JBD, I appreciate your opinion. Alas, I have been around this bush many times, and my comments stand. Frequent readers of this forum are well aware of my opposition to both OSHA and 70E.
Open any industrial control panel, and there is both low-voltage control wiring and the full-voltage power circuit. Thus, the operator who opens the cabinet, for any reason, is required to don PPE until after all accessible live parts are proven to be dead.
"PPE" depends upon the arc-flash rating, or defaults to the 'worst case' table in 70E. Most any company selling PPE will gladly demonstrate how 70E requires you to buy lots of stuff from them, even is all you have are 240 circuits of 100 amps or less.
"Exposed" live parts are anything that can be reached, even if only with a probe. 70E makes no allowance at all for insulated tools or protected probes, or that the live parts are not associated with your task.
The 70E rules apply whatever the reason for opening the panel - even if it is opened for something as mundane as changing a VFD setting. Heaven forbid you're thinking of doing something like checking the fuses!
Heck, the 70E requirements apply when you're racking in a breaker or snapping a disconnect on to a bus duct - Full PPE until proven dead - despite the fact the equipment was originally designed to let you perform your task with nearly zero chance of your contacting a 'live' part.
I have been around, about the same amount of time as you.
My experience is that 70E can be implemented with out the level of 'pain' you consistently describe.
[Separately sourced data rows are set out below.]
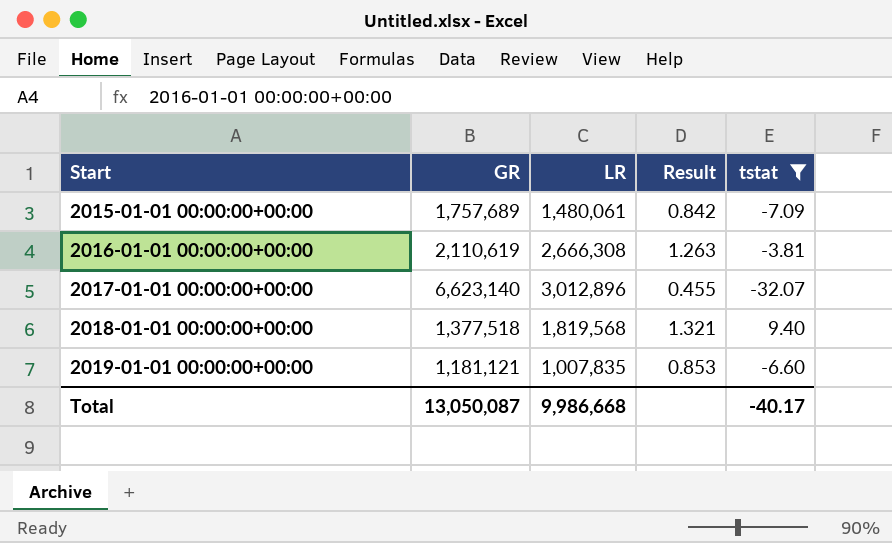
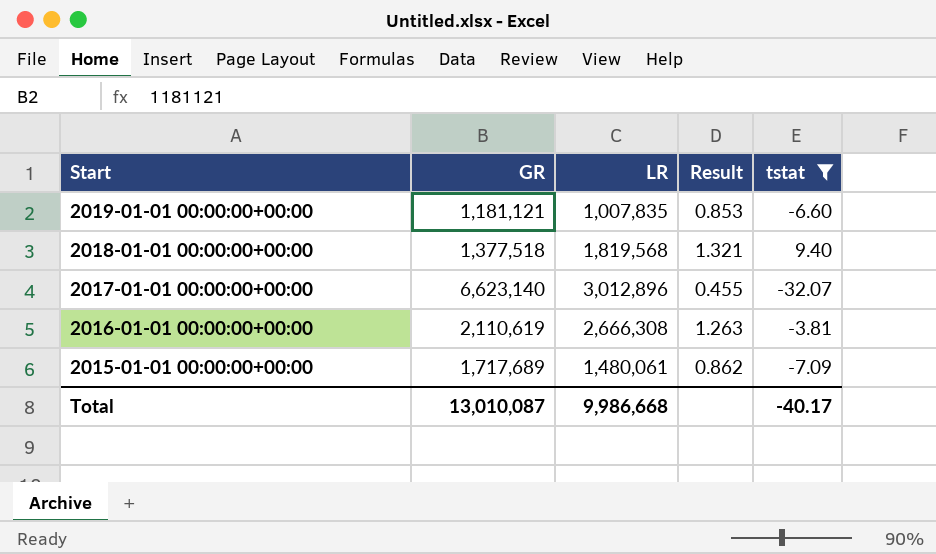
row order: Start ascending -> Start descending
2015-01-01 00:00:00+00:00 | GR: 1,757,689 -> 1,717,689
2015-01-01 00:00:00+00:00 | Result: 0.842 -> 0.862
Total | GR: 13,050,087 -> 13,010,087

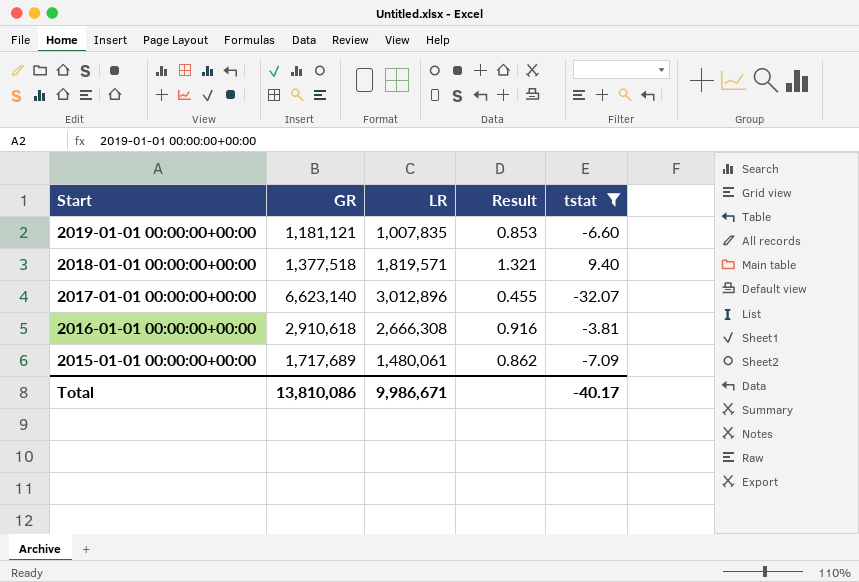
2018-01-01 00:00:00+00:00 | LR: 1,819,568 -> 1,819,571
2016-01-01 00:00:00+00:00 | GR: 2,110,619 -> 2,910,618
2016-01-01 00:00:00+00:00 | Result: 1.263 -> 0.916
Total | GR: 13,010,087 -> 13,810,086
Total | LR: 9,986,668 -> 9,986,671

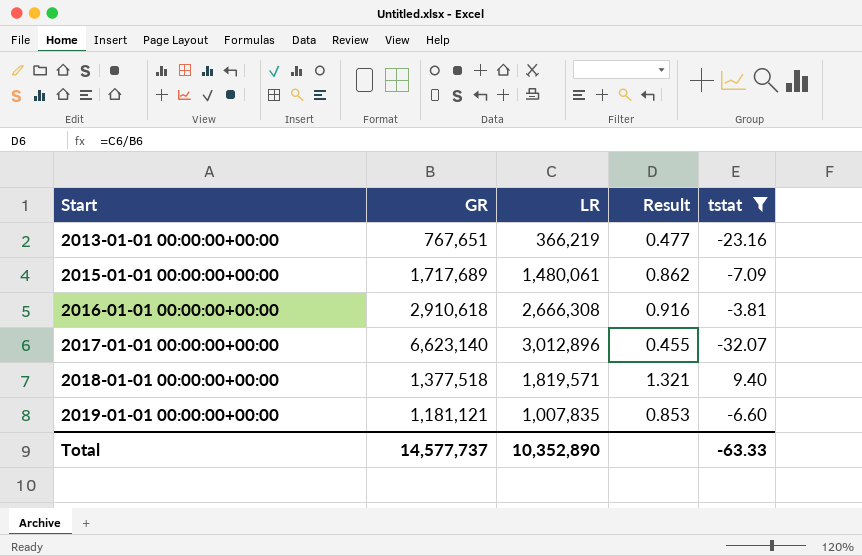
row order: Start descending -> Start ascending
row 2013-01-01 00:00:00+00:00: none -> 767,651 | 366,219 | 0.477 | -23.16
Total | GR: 13,810,086 -> 14,577,737
Total | LR: 9,986,671 -> 10,352,890
Total | tstat: -40.17 -> -63.33

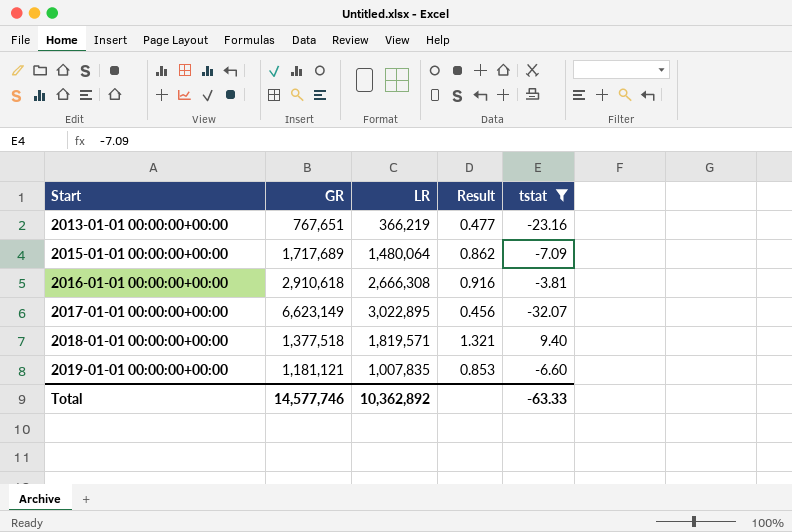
2015-01-01 00:00:00+00:00 | LR: 1,480,061 -> 1,480,064
2017-01-01 00:00:00+00:00 | GR: 6,623,140 -> 6,623,149
2017-01-01 00:00:00+00:00 | LR: 3,012,896 -> 3,022,895
2017-01-01 00:00:00+00:00 | Result: 0.455 -> 0.456
Total | GR: 14,577,737 -> 14,577,746
Total | LR: 10,352,890 -> 10,362,892

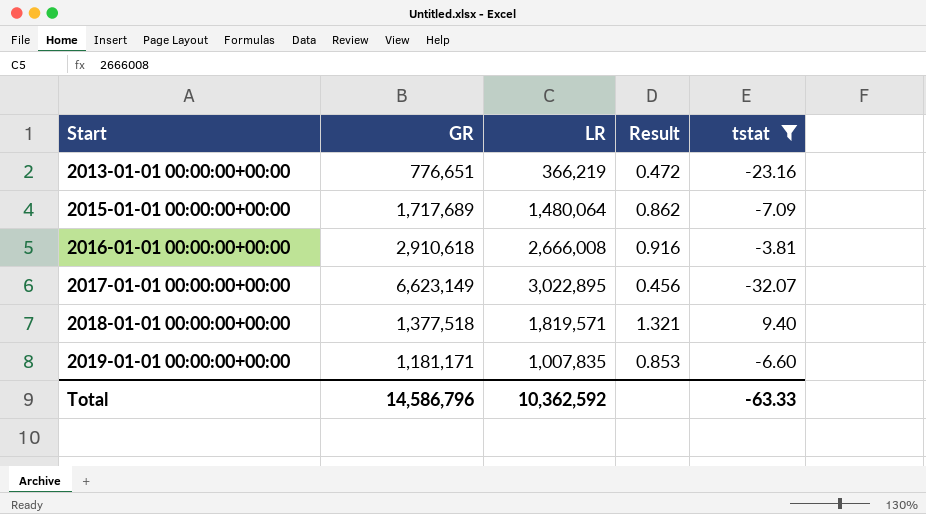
2013-01-01 00:00:00+00:00 | GR: 767,651 -> 776,651
2013-01-01 00:00:00+00:00 | Result: 0.477 -> 0.472
2016-01-01 00:00:00+00:00 | LR: 2,666,308 -> 2,666,008
2019-01-01 00:00:00+00:00 | GR: 1,181,121 -> 1,181,171
Total | GR: 14,577,746 -> 14,586,796
Total | LR: 10,362,892 -> 10,362,592

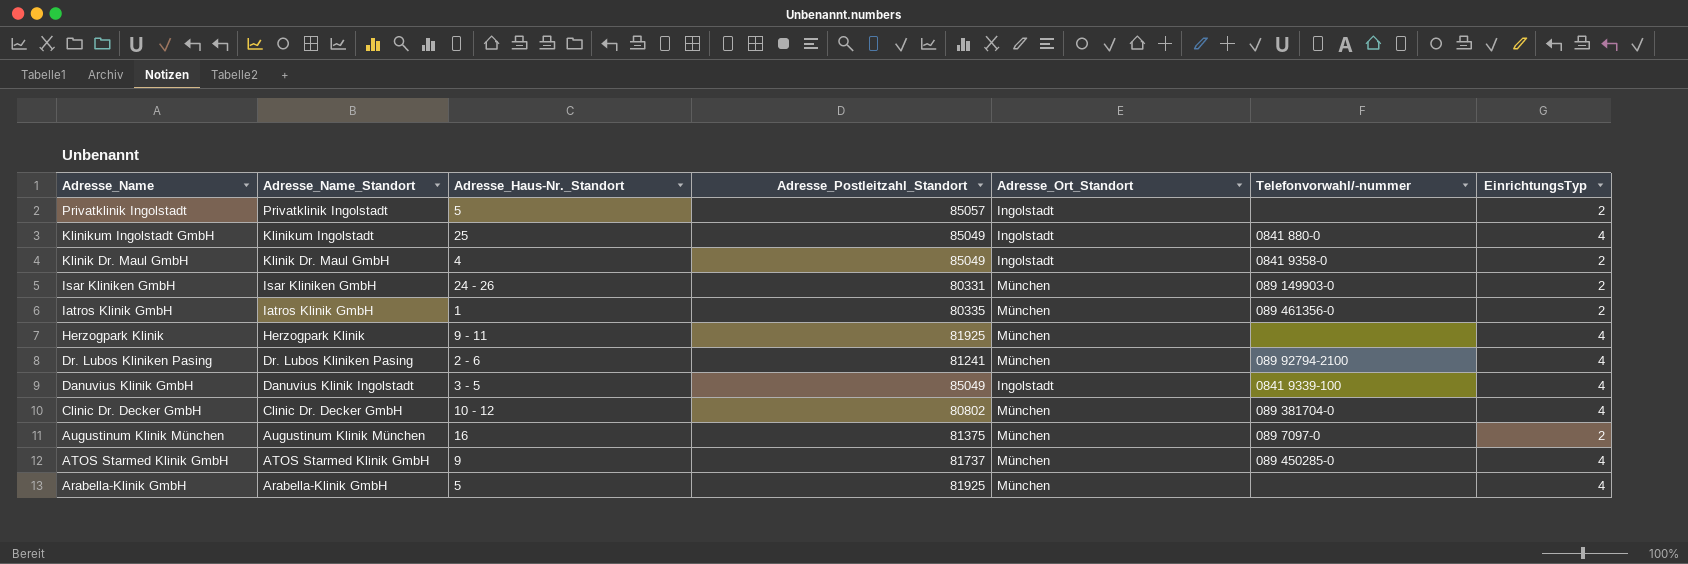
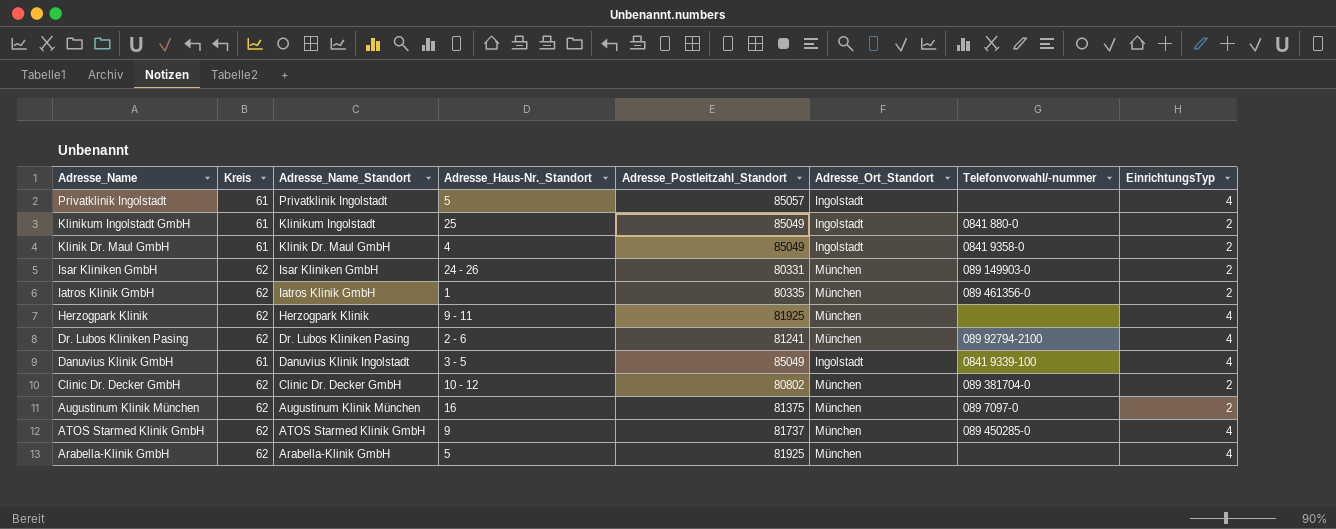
column Kreis | position: none -> 2
Privatklinik Ingolstadt | EinrichtungsTyp: 2 -> 4
Klinikum Ingolstadt GmbH | EinrichtungsTyp: 4 -> 2
Clinic Dr. Decker GmbH | EinrichtungsTyp: 4 -> 2

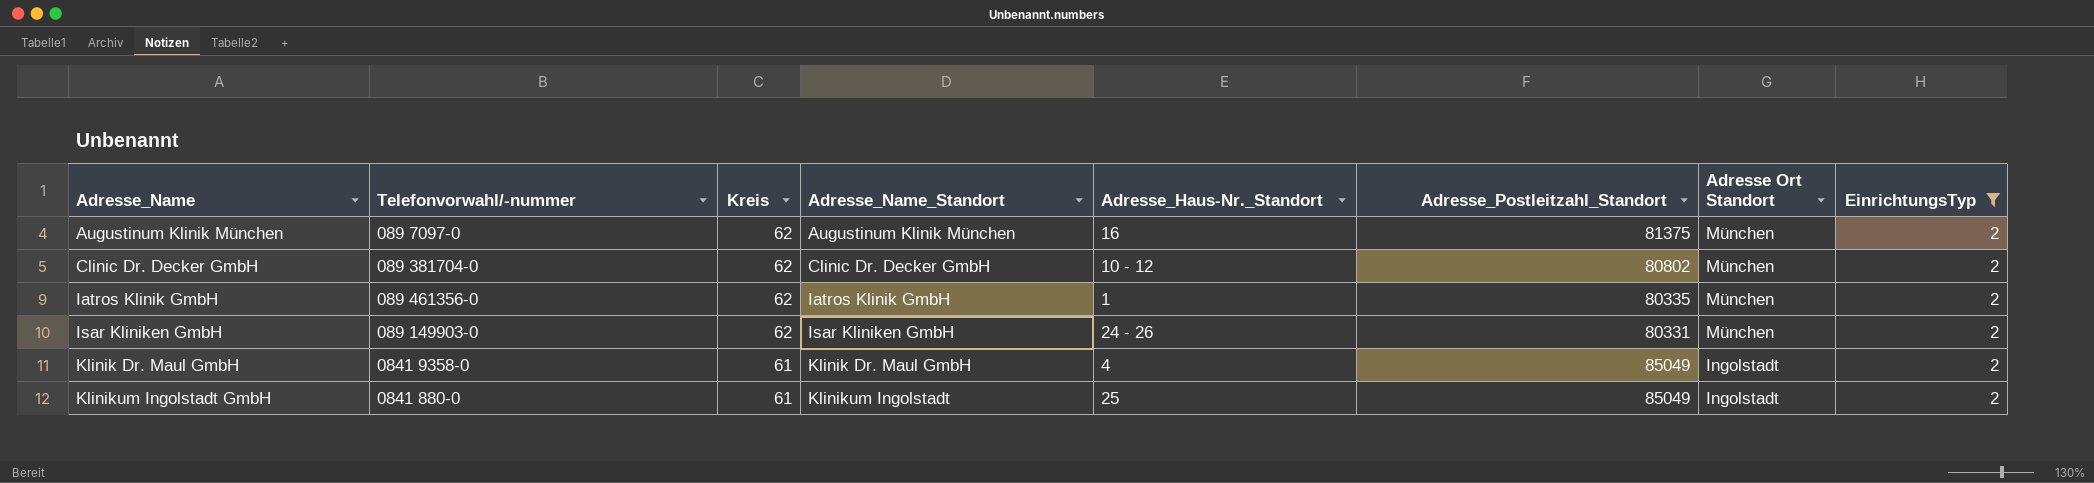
filter: none -> EinrichtungsTyp = 2
row order: Adresse_Name descending -> Adresse_Name ascending
column Telefonvorwahl/-nummer | position: 7 -> 2
column name: Adresse_Ort_Standort -> Adresse Ort Standort

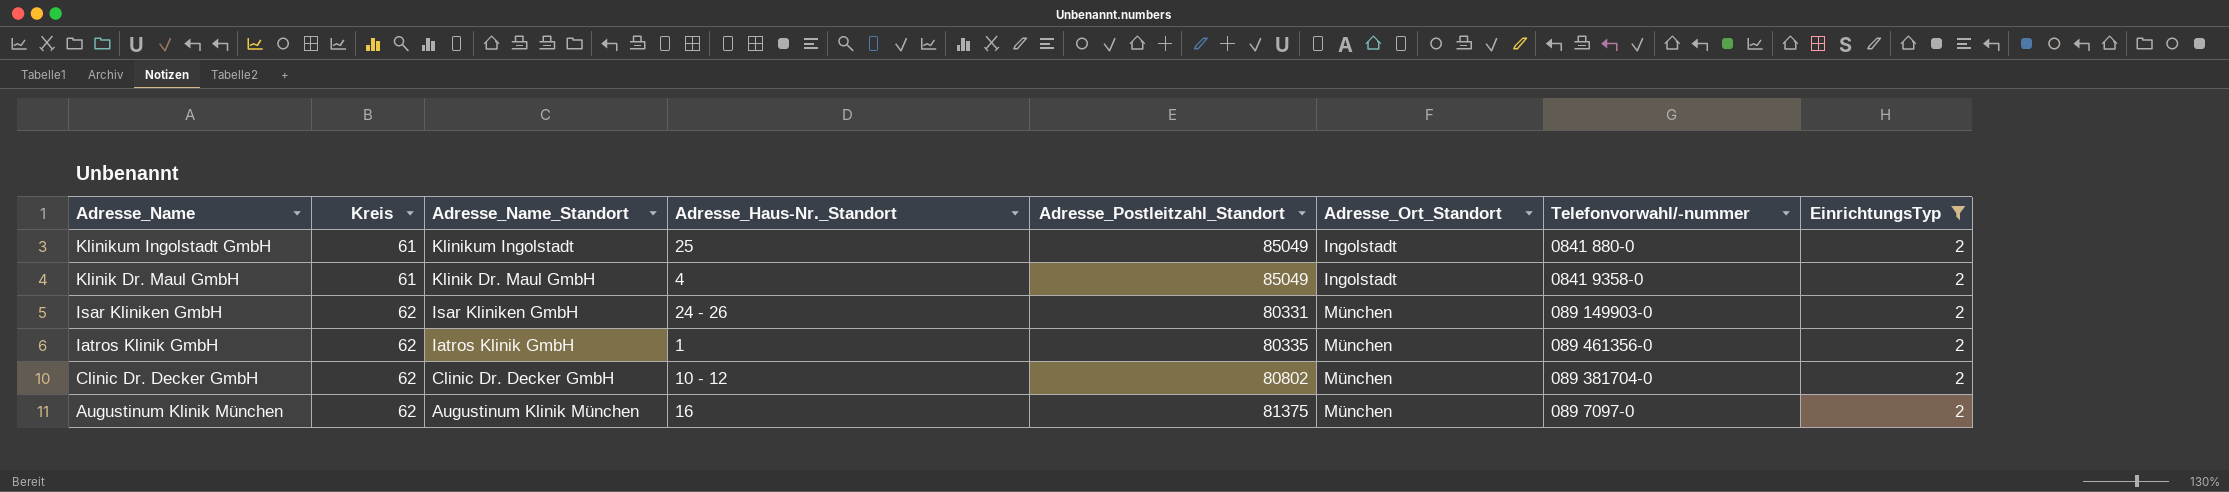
row order: Adresse_Name ascending -> Adresse_Name descending
column name: Adresse Ort Standort -> Adresse_Ort_Standort
column Telefonvorwahl/-nummer | position: 2 -> 7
Almost every statement you make is based on how people you have interacted with are implementing codes, not on the codes themselves.
The vast majority (probably >96%)of machine panel locations I have evaluated, over the past 8 years are <1.2 calm/cm². Ny required PPE is definitely more in the area of street clothes than it is moon suit.
Why are you listening to the guys who
sell PPE to tell you how much you need? Do you do the same with insurance?
There is nothing in NFPA70E that says exposed means 'even being able to be reached by a probe'. The 70E definition of exposed actually uses the phrase "inadvertently touched". There is an exception to 130.2 that says if a disconnect switch has been properly used to establish a safe working condition, then the equipment feeding that disconnect does not need to be de-energized. This allows live line side connections,
if a risk assessment has been done and the task is found to be acceptable.
Work permits are about documenting the hazard, and assessing the risk. 70E 130.3(A) says 'specific practices shall be consistent with the nature of the risk'.
It is too bad, too many people skim through standards and then create and enforce unreasonable interpretations. There have not been enough precedent setting cases for the level of paranoia we see concerning implementation of 70E. Almost all of the actual judgements have been for almost blatant disregard of the standard and not for simple mis-application of it.
35 years ago I sold my first plug-on bus duct, even at that time the legal wording of the instructions said to de-energize the bus before installing/removing devices. The sales literature talked about the inherent safety features of 200A and smaller devices (e.g. interlocked to prevent installation when On), but the instructions still said shut it down.